■ Exercise objective ■
Repeat all the lines below exactly, but omit the pictures.

※ ※ ※

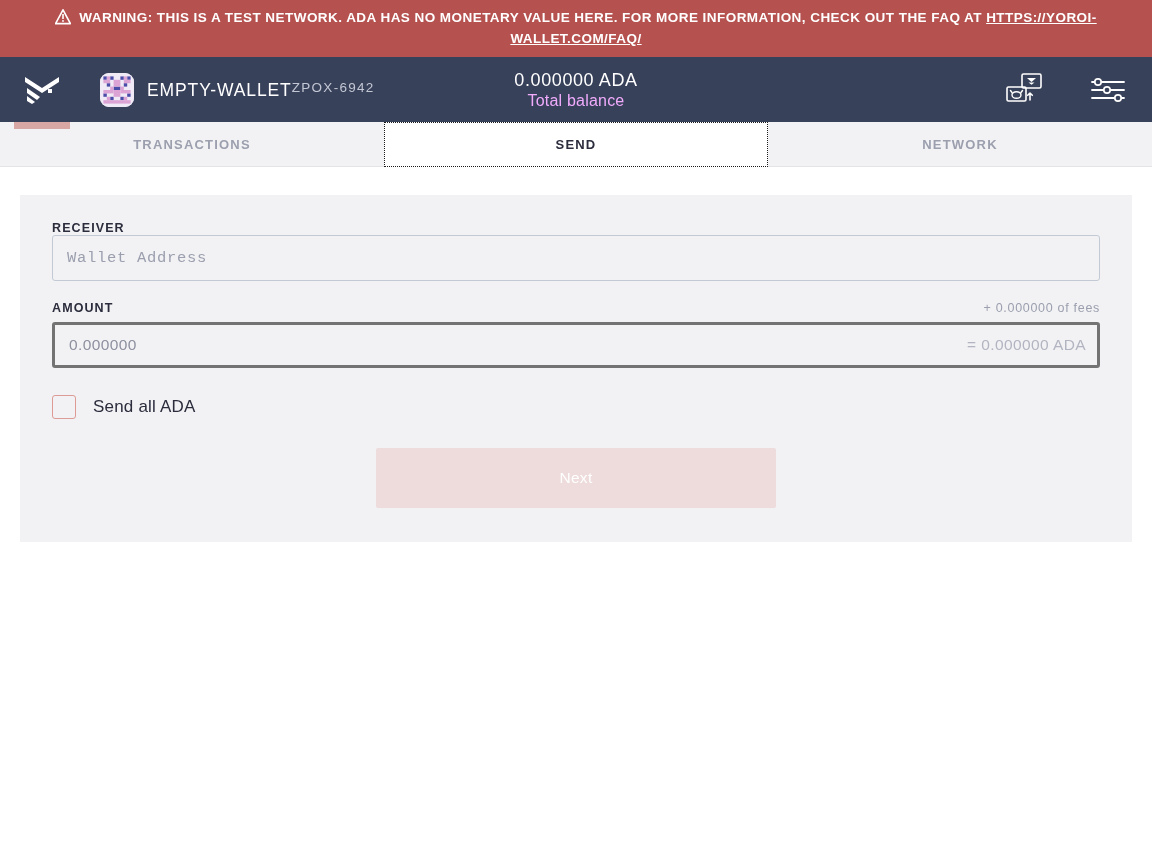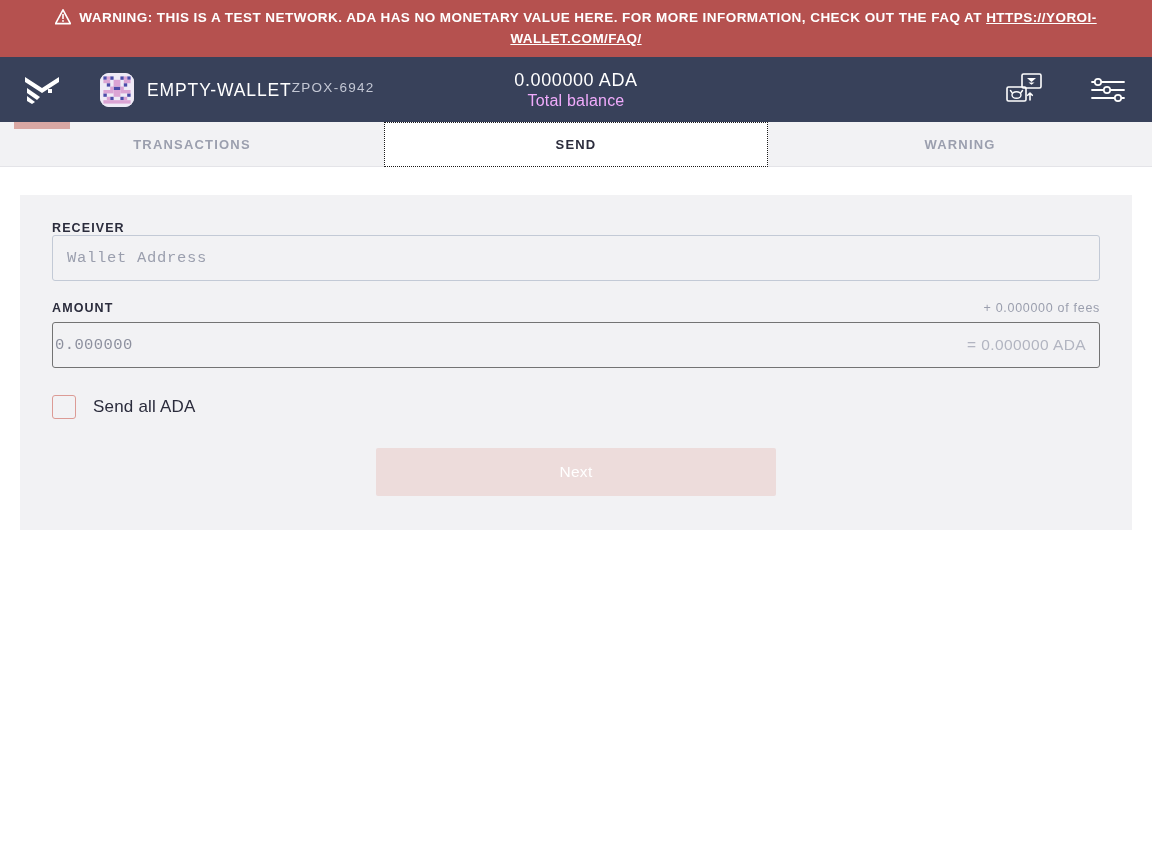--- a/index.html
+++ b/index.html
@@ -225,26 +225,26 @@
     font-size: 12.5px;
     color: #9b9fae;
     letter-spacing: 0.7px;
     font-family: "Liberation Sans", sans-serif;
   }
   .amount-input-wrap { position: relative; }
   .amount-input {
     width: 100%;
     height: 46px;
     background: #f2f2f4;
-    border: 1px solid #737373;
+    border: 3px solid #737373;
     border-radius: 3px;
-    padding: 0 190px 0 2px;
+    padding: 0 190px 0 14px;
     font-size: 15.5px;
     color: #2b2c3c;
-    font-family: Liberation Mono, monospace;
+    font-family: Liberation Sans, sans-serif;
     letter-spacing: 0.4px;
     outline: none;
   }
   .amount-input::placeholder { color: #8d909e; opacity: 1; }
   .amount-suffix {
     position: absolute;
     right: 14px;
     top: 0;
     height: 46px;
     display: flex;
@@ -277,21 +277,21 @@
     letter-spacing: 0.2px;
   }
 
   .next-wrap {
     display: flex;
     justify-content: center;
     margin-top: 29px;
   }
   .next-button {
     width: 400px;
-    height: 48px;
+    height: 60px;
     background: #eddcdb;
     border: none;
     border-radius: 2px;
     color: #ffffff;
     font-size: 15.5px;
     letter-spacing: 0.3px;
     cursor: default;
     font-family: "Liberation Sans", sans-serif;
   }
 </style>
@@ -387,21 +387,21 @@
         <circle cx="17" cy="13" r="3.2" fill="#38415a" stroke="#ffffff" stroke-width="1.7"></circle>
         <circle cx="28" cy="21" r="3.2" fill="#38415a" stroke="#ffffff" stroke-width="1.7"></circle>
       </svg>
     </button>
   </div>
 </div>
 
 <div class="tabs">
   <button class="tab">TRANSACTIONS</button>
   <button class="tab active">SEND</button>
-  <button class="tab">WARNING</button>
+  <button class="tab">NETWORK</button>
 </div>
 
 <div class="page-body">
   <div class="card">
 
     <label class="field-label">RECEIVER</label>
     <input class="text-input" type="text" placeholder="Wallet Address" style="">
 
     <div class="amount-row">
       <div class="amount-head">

※ ※ ※

■ Written solution ■
--- a/index.html
+++ b/index.html
@@ -225,26 +225,26 @@
     font-size: 12.5px;
     color: #9b9fae;
     letter-spacing: 0.7px;
     font-family: "Liberation Sans", sans-serif;
   }
   .amount-input-wrap { position: relative; }
   .amount-input {
     width: 100%;
     height: 46px;
     background: #f2f2f4;
-    border: 1px solid #737373;
+    border: 3px solid #737373;
     border-radius: 3px;
-    padding: 0 190px 0 2px;
+    padding: 0 190px 0 14px;
     font-size: 15.5px;
     color: #2b2c3c;
-    font-family: Liberation Mono, monospace;
+    font-family: Liberation Sans, sans-serif;
     letter-spacing: 0.4px;
     outline: none;
   }
   .amount-input::placeholder { color: #8d909e; opacity: 1; }
   .amount-suffix {
     position: absolute;
     right: 14px;
     top: 0;
     height: 46px;
     display: flex;
@@ -277,21 +277,21 @@
     letter-spacing: 0.2px;
   }
 
   .next-wrap {
     display: flex;
     justify-content: center;
     margin-top: 29px;
   }
   .next-button {
     width: 400px;
-    height: 48px;
+    height: 60px;
     background: #eddcdb;
     border: none;
     border-radius: 2px;
     color: #ffffff;
     font-size: 15.5px;
     letter-spacing: 0.3px;
     cursor: default;
     font-family: "Liberation Sans", sans-serif;
   }
 </style>
@@ -387,21 +387,21 @@
         <circle cx="17" cy="13" r="3.2" fill="#38415a" stroke="#ffffff" stroke-width="1.7"></circle>
         <circle cx="28" cy="21" r="3.2" fill="#38415a" stroke="#ffffff" stroke-width="1.7"></circle>
       </svg>
     </button>
   </div>
 </div>
 
 <div class="tabs">
   <button class="tab">TRANSACTIONS</button>
   <button class="tab active">SEND</button>
-  <button class="tab">WARNING</button>
+  <button class="tab">NETWORK</button>
 </div>
 
 <div class="page-body">
   <div class="card">
 
     <label class="field-label">RECEIVER</label>
     <input class="text-input" type="text" placeholder="Wallet Address" style="">
 
     <div class="amount-row">
       <div class="amount-head">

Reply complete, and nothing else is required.